The Russian invasion of Ukraine might, however, play an important role here, at least for the short term, if not beyond. This invasion, leading to a major inter-state war in Europe for the first time since 1945, raises the level of threat confronting the US and its allies, at least on this continent if not much beyond. The rising level of threat is expected to lead, according to the book’s theoretical model, in the direction of an offensive realist strategy. This strategy might include rising defense spending, increasing forward deployments in Europe, expanding and strengthening NATO, arming allies and clients and trying to weaken Russia. Indeed, Biden has already managed to consolidate the western allies for unprecedented heavy economic sanctions on Russia.  The President seems to have solidified NATO much more quickly than anticipated after Trump cast serious doubts about the US commitment to the Western alliance. Even the traditionally neutral countries of Sweden and Finland seem now to be interested in joining the alliance. While not engaging American troops directly in the fighting, the administration embarked upon major arms shipments to Ukraine and on sharing real-time battlefield intelligence with a country at war with a great power rival.[98]  Thus, one might suggest that the US is, in fact, conducting a “war by proxy” against Russia. Indeed, according to the American Defense Secretary, Lloyd Austin, the US wants to see “Russia weakened to the degree that it can't do the kinds of things that it has done in invading Ukraine.”[99]

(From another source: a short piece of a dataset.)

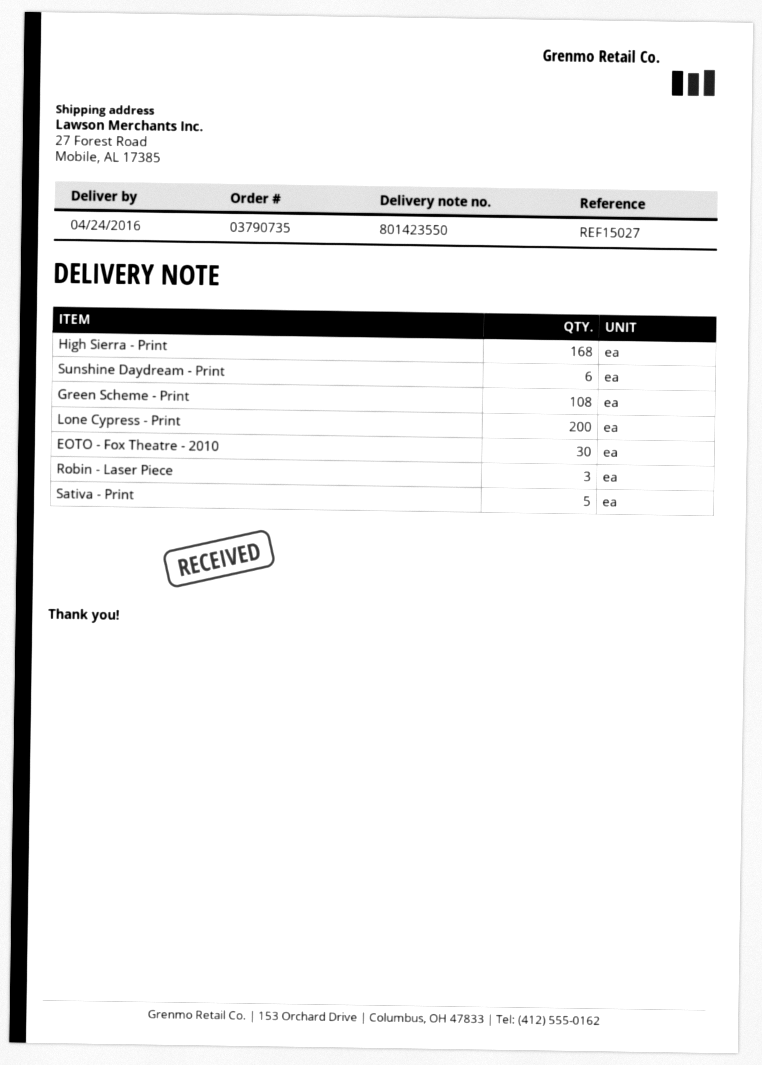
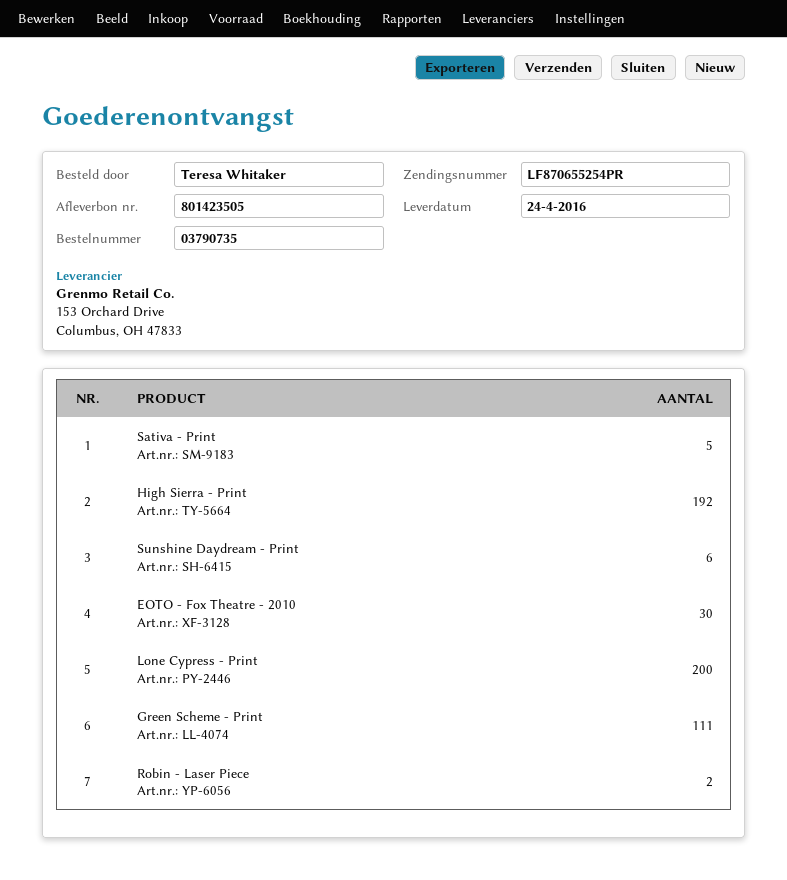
delivery note number: 801423550 -> 801423505
High Sierra - Print: 168 -> 192
Green Scheme - Print: 108 -> 111
Robin - Laser Piece: 3 -> 2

Finally, we agree with Dombrowski that there are many types of grand strategies beyond those of the great powers. As the recent war in Ukraine and the US response to it shows, however, great-power grand strategy is especially critical for the key field of war and peace with huge implications in numerous other areas. Thus, in order to get a better understanding of such grand strategies, we wrote this book on the sources of American grand strategy from Truman to Trump.

 

Notes

[1] Paul C. Avey, Tempting Fate: Why Nonnuclear States Confront Nuclear Opponent (Ithaca: Cornell University Press 2019); Mariya Grinberg, “Wartime Commercial Policy and Trade between Enemies,” International Security 46:1 (Summer 2021): 9-52; Ionut Popescu, Emergent Strategy and Grand Strategy: How American Presidents Succeed in Foreign Policy (Baltimore: Johns Hopkins University Press 2017); Hilde Eliassen Restad, American Exceptionalism An Idea that Made a Nation and Remade the World (New York: Routledge, 2014).

[2] Benjamin Miller, States, Nations, and the Great Powers: The Sources of Regional War and Peace (Cambridge: Cambridge University Press 2007) and Benjamin Miller, When Opponents Cooperate: Great Power Conflict and Collaboration in World Politics and Peace (Ann Arbor: University of Michigan Press; 1995).

[3]“Policy Roundtable: The Future of Progressive Foreign Policy,” Texas National Security Review (December 4, 2018): https://tnsr.org/roundtable/policy-roundtable-the-future-of-progressive-foreign-policy/.

[4] Perry Anderson, American Foreign Policy and Its Thinkers (London: Verso 2015).

[5] See for example the volumes published by MacMillan in its American Empire Project which “leading writers and thinkers will mount an immodest challenge to the fateful exercise of empire-building and to explore every facet of the developing American imperium.”  https://us.macmillan.com/series/americanempireproject.

[6] Edward Rhodes, “Constructing Power: Cultural Transformation and Strategic Adjustment in the 1890s,” in Peter Trubowitz, Emily O. Goldman, and Edward Rhodes, eds., The Politics of Strategic Adjustment: Ideas, Institutions and Interests (New York: Columbia University Press 1999): 29-78.  See also the literature generated by Judith Goldstein and Robert O. Keohane, eds., Ideas and Foreign Policy:  Beliefs Institutions and Political Change (Ithaca: Cornell University Press 1993).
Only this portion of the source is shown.